MOMAR THIAM EXPERT EN COMMUNICATION POLITIQUE : «C’est une opposition prospective et non une opposition constructive»
Comment trouvez-vous les stratégies développées par l’opposition entre 2012 et 2018 pour faire face au régime du président Macky Sall en matière de démocratie, de transparence, de gouvernance, de liberté d’expression… ?
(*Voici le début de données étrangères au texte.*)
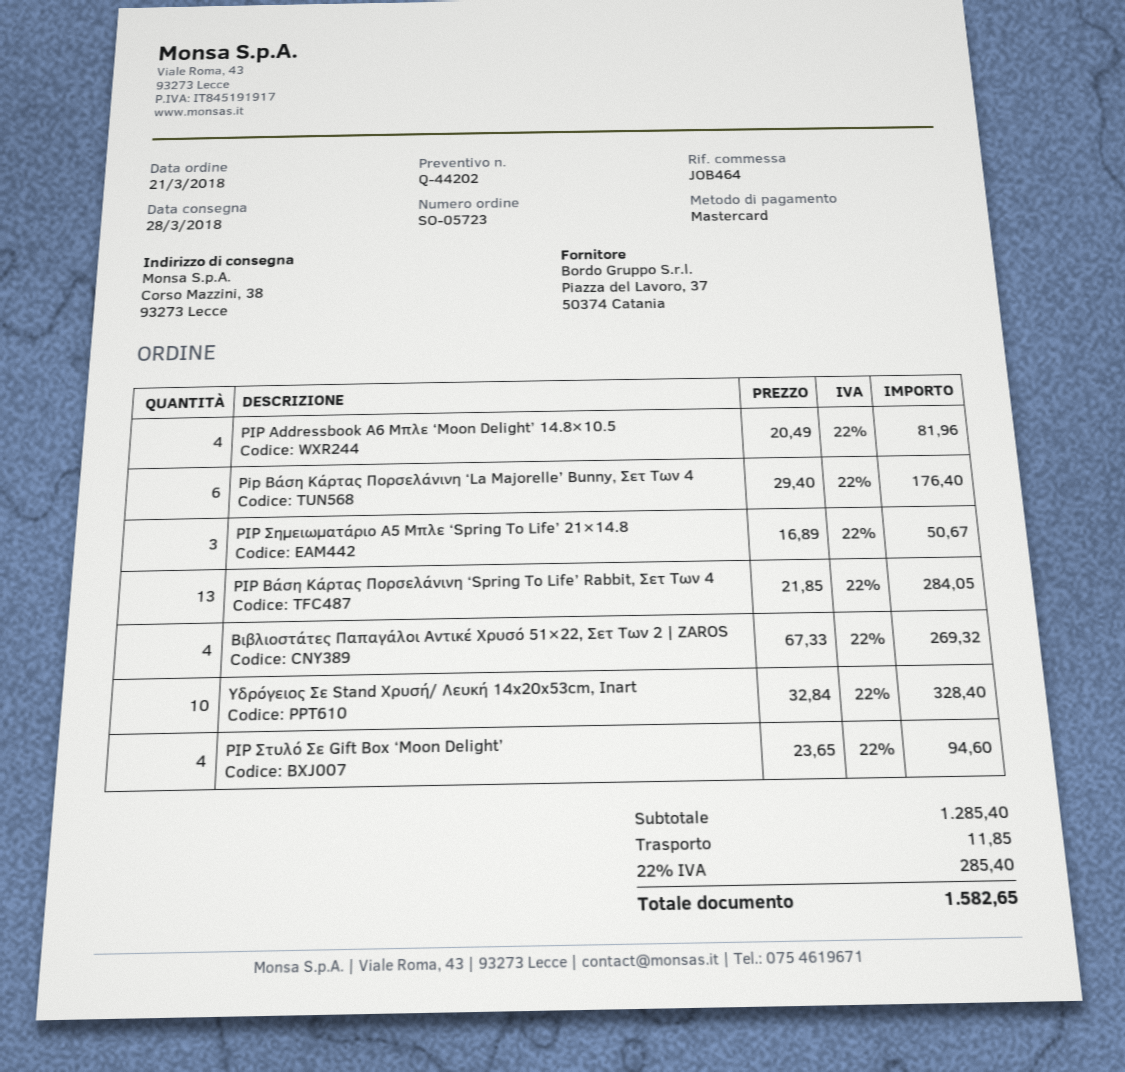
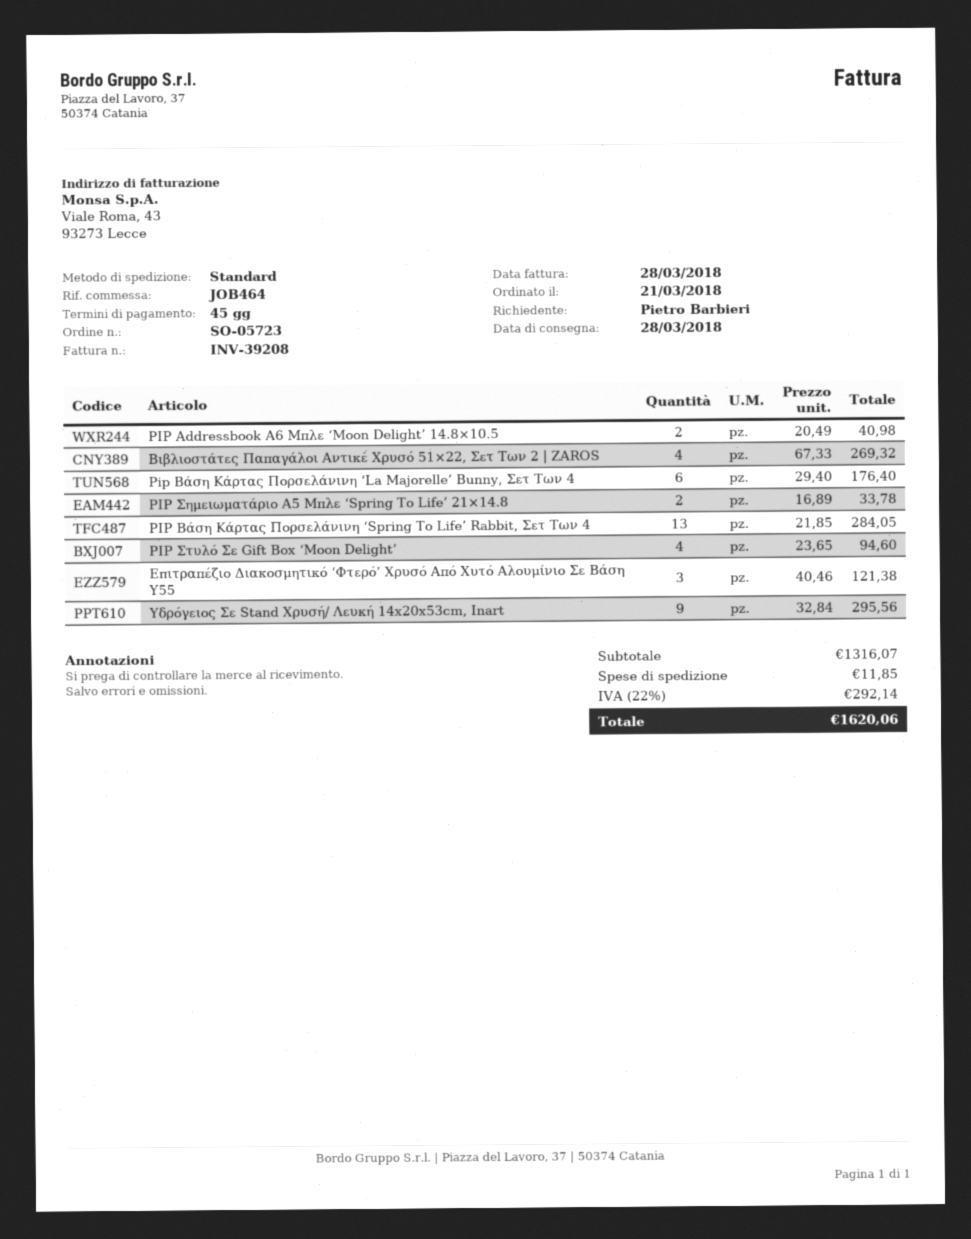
PIP Addressbook Α6 Μπλε ‘Moon Delight’ 14.8×10.5: 4 x 20.49 = 81.96 -> 2 x 20.49 = 40.98
PIP Σημειωματάριο Α5 Μπλε ‘Spring To Life’ 21×14.8: 3 x 16.89 = 50.67 -> 2 x 16.89 = 33.78
Υδρόγειος Σε Stand Χρυσή/ Λευκή 14x20x53cm, Inart: 10 x 32.84 = 328.40 -> 9 x 32.84 = 295.56
Επιτραπέζιο Διακοσμητικό ‘Φτερό’ Χρυσό Από Χυτό Αλουμίνιο Σε Βάση Υ55: none -> 3 x 40.46 = 121.38
subtotal: 1285.40 -> 1316.07
tax: 22% = 285.40 -> 22% = 292.14
total: 1582.65 -> 1620.06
Mon constat est très simple, depuis 2012 et cela n’a pas commencé d’ailleurs en ce temps, cela a commencé bien avant, j’ai constaté comme souvent que l’opposition est dans la protestation, dans la dénonciation. C’est ce que j’appelle une opposition prospective et non une opposition constructive. C’est quoi une opposition constructive, c’est à dire on dénonce des dérives, on met en lumière certaines failles du système en place, on pointe du doigt des incohérences mais on ne fait pas de propositions. Ce qui, à mon sens, n’est pas le cas de l’opposition au Sénégal, fusse-t-elle depuis 2012. Évidemment aujourd’hui, avec la floraison des candidats, il y a une distinction à faire entre l’opposition classique, qui est issue en général des chapelles politiques, qui est toujours dans la contestation, dans la dénonciation tous azimuts, et une opposition qui est souvent issue de la société civile, de la société entrepreneuriale, qui est plus dans ce qu’on appelle, une opposition constructive, c’est-à-dire une opposition suivie de propositions. C’est tout le mal à mon avis qui gangrène l’opposition au Sénégal. Raison pour laquelle sa communication contient des faiblesses. Cela veut dire que devant l’opinion publique nationale, vous pouvez dénoncer certains choix de politiques de développement, vous pouvez dénoncer la mise en mal de la liberté d’expression, la gouvernance mais il ne s’agit pas seulement de dénoncer. Il s’agit aussi d’être dans la proposition. Le citoyen lambda, ce qu’il attend des hommes politiques, au-delà de la gestion de la chose publique, c’est d’être capable de mettre en place ou de faire des propositions dans le bon sens qui cadre ou qui impacte sur les préoccupations des sénégalais. Malheureusement, l’opposition politique politicienne, issue des chapelles politiques classiques est toujours dans cette protestation systématique, alors que l’opposition de la société civile ou ce que j’appelle «entrepreneuriale» est dans une opposition constructive, c’est à dire fait des propositions.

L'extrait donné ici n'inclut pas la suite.